Workers dig a trench for a new fire suppression loop at the Waste Isolation Pilot Plant.
Workers dig a trench for a new fire suppression loop at the Waste Isolation Pilot Plant.

The projects include:

Salt hoist repairs: The 2,300-horsepower salt hoist is the only means of hoisting mined salt from the underground, and it is a secondary source of intake air for the underground ventilation system. It also exhausts air for the supplemental ventilation system, and is a route for power, control, and communications cables from the surface to the underground. Originally built in the mid-1920s, the hoist’s headframe will be stripped, structurally inspected, and recoated.


Fire loop, phase four: As part of a new fire protection system, workers will construct new electrical panels and alarms in site buildings. In other project phases, crews will build new water lines and a larger fire water tank on the northeast corner of the site.


Compressed air line: Compressed air controls airlock doors and is used in other ways in the WIPP underground. The line will run from the compressed air generation building, to the new backup compressed air facility in the middle of WIPP, to the waste hoist building. The 1,100-foot line then runs down the waste hoist shaft, 2,150 feet into the WIPP underground.

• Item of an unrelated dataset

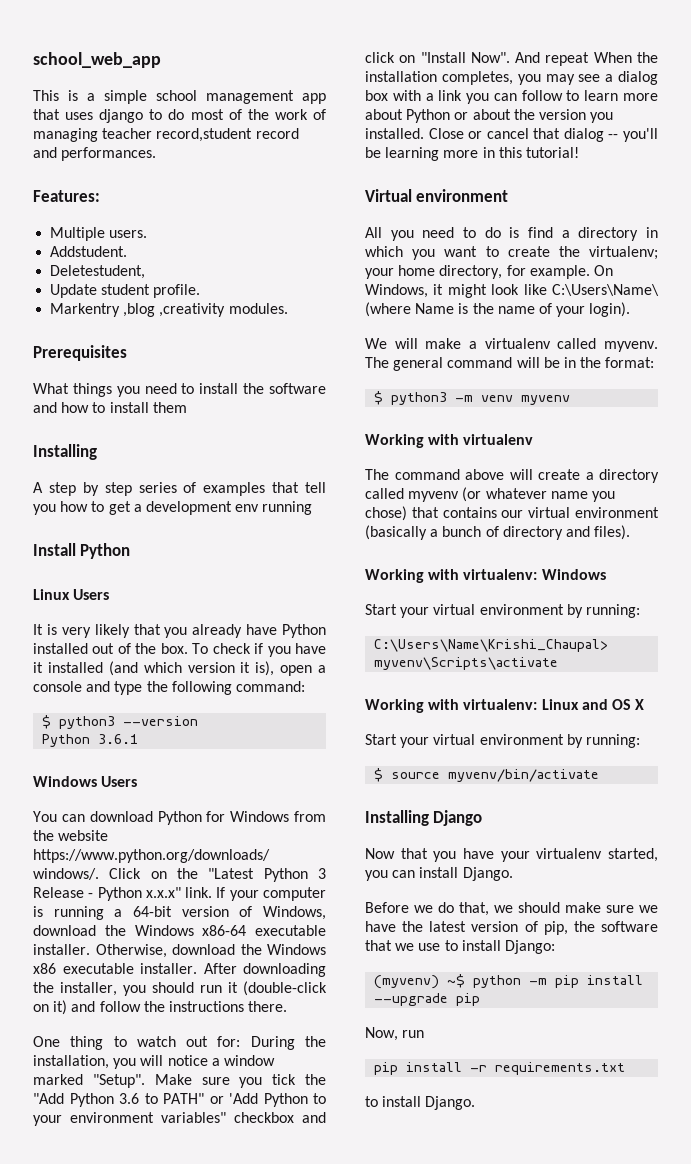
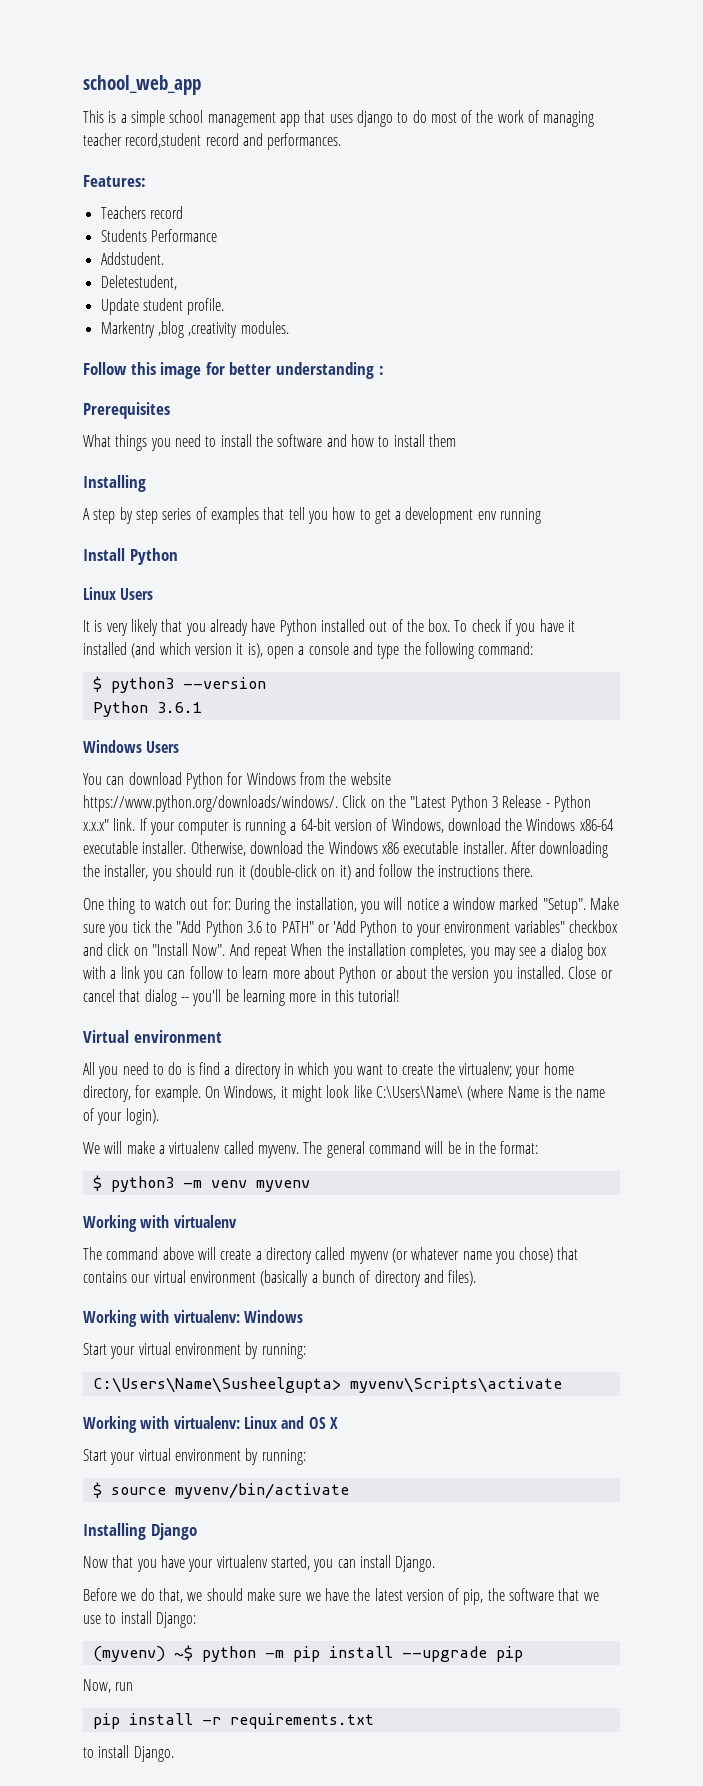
[50,227,148,241] Multiple users. -> [100,206,183,219] [100,229,217,242] Teachers record // Students Performance
(288, 308) none -> [83,362,384,379] // Follow this image for better understanding :
[374,639,609,652] C:\Users\Name\Krishi_Chaupal> -> [92,1377,341,1393] C:\Users\Name\Susheelgupta>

Information technology infrastructure upgrades: This work upgrades the site’s central monitoring room that tracks all of the site’s key systems, including underground air and gas monitoring alarms, the ventilation system, the underground miner radio tracking system, and the operation that tracks waste delivery trucks inbound to WIPP from throughout the nation.


Fabrication of substations 1 and 3: Electrical energy from an electric utility substation adjacent to the site is critical to WIPP’s mission. Substations at WIPP “step down” the 13,800 volts provided by the utility into usable voltages for site equipment. Substations 1 and 3 have operated for between 25 and 30 years, and are requiring increased maintenance and costs to remain fully operational to meet the mission need of ensuring continuous underground ventilation and providing power to other critical loads.


Underground substation replacement: Crews will replace one underground substation. WIPP substations are fed from the surface, and power lights and equipment such as continuous miners and charging stations for all-electric load-haul-dump machines.